▸ Work request:
When you transcribe the entries, reproduce every character and exclude the images.

▸ Entries provided:
---*---

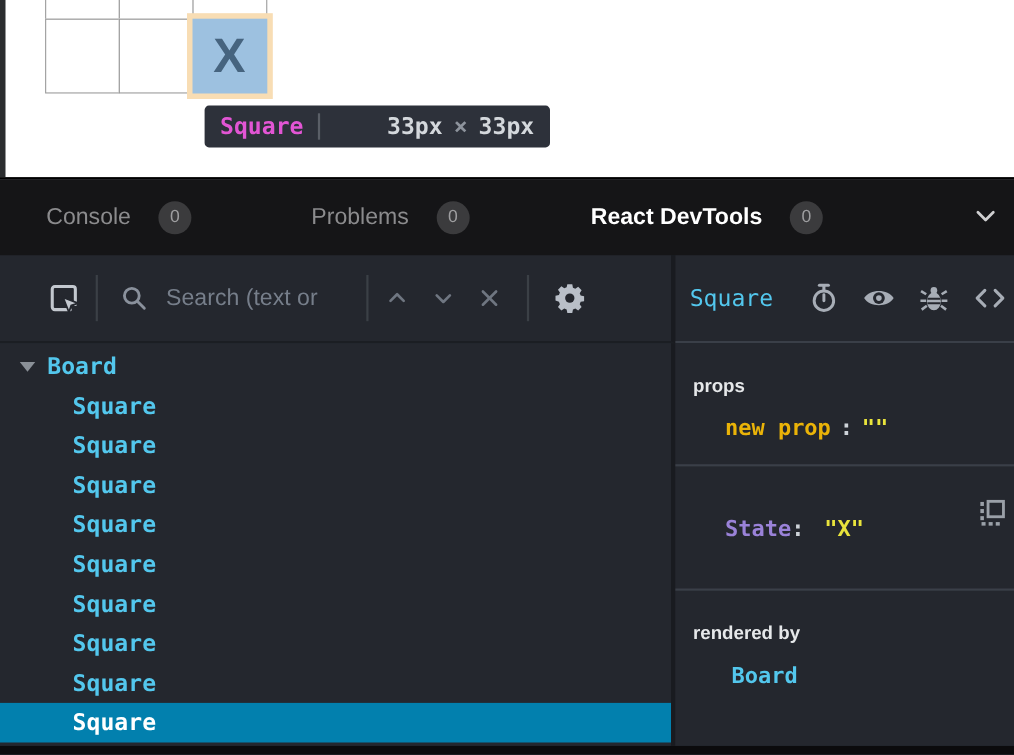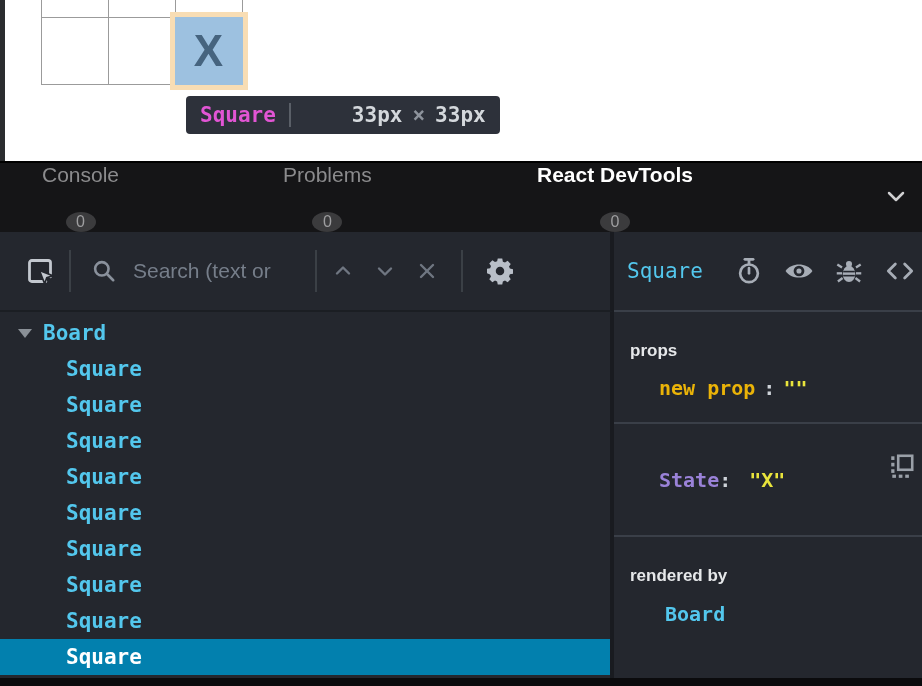--- a/index.html
+++ b/index.html
@@ -27,7 +27,7 @@
 
   
   .tab-bar { position:relative; height:69px; background:var(--tabbar-bg,#151517); }
-  .tab { position:absolute; top:0; height:69px; display:flex; align-items:center; gap:25px; cursor:default;flex-direction:column; }
+  .tab { position:absolute; top:0; height:69px; display:flex; align-items:center; gap:25px; cursor:default; }
   .tab .tab-label { font-size:21px; color:#8b8b8d; }
   .tab.active .tab-label { color:#ffffff; font-weight:700; }
   .tab .badge { width:30px; height:30px; border-radius:50%; background:#3b3b3d; color:#9e9ea0;

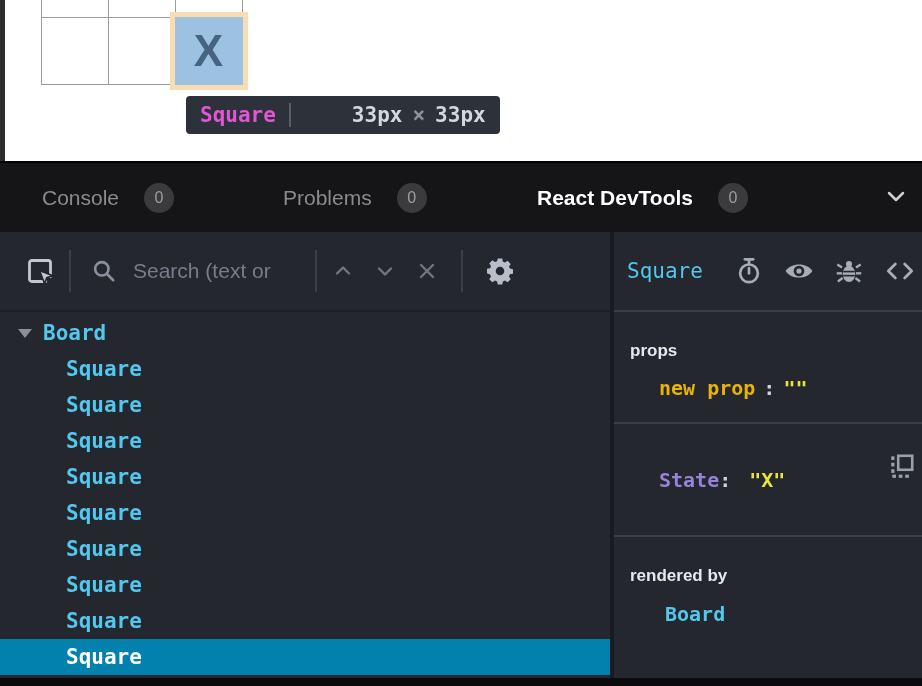--- a/index.html
+++ b/index.html
@@ -39,7 +39,7 @@
   .toolbar { display:flex; height:80px; background:var(--panel-bg,#24272e); }
   .toolbar-left { width:614px; flex:none; display:flex; align-items:center;
                   border-right:4px solid var(--divider-dark,#191b20);
-                  border-bottom:2px solid #1b1e23; padding-left:26px; }
+                  border-bottom:2px solid #1b1e23; padding-left:44px; }
   .tb-divider { width:2px; height:42px; background:#3b4046; flex:none; }
   .icon-btn { display:flex; align-items:center; justify-content:center; flex:none; }
   .search-input { background:transparent; border:none; outline:none; width:182px;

---*---

▸ Reply:
--- a/index.html
+++ b/index.html
@@ -27,7 +27,7 @@
 
   
   .tab-bar { position:relative; height:69px; background:var(--tabbar-bg,#151517); }
-  .tab { position:absolute; top:0; height:69px; display:flex; align-items:center; gap:25px; cursor:default;flex-direction:column; }
+  .tab { position:absolute; top:0; height:69px; display:flex; align-items:center; gap:25px; cursor:default; }
   .tab .tab-label { font-size:21px; color:#8b8b8d; }
   .tab.active .tab-label { color:#ffffff; font-weight:700; }
   .tab .badge { width:30px; height:30px; border-radius:50%; background:#3b3b3d; color:#9e9ea0;

--- a/index.html
+++ b/index.html
@@ -39,7 +39,7 @@
   .toolbar { display:flex; height:80px; background:var(--panel-bg,#24272e); }
   .toolbar-left { width:614px; flex:none; display:flex; align-items:center;
                   border-right:4px solid var(--divider-dark,#191b20);
-                  border-bottom:2px solid #1b1e23; padding-left:26px; }
+                  border-bottom:2px solid #1b1e23; padding-left:44px; }
   .tb-divider { width:2px; height:42px; background:#3b4046; flex:none; }
   .icon-btn { display:flex; align-items:center; justify-content:center; flex:none; }
   .search-input { background:transparent; border:none; outline:none; width:182px;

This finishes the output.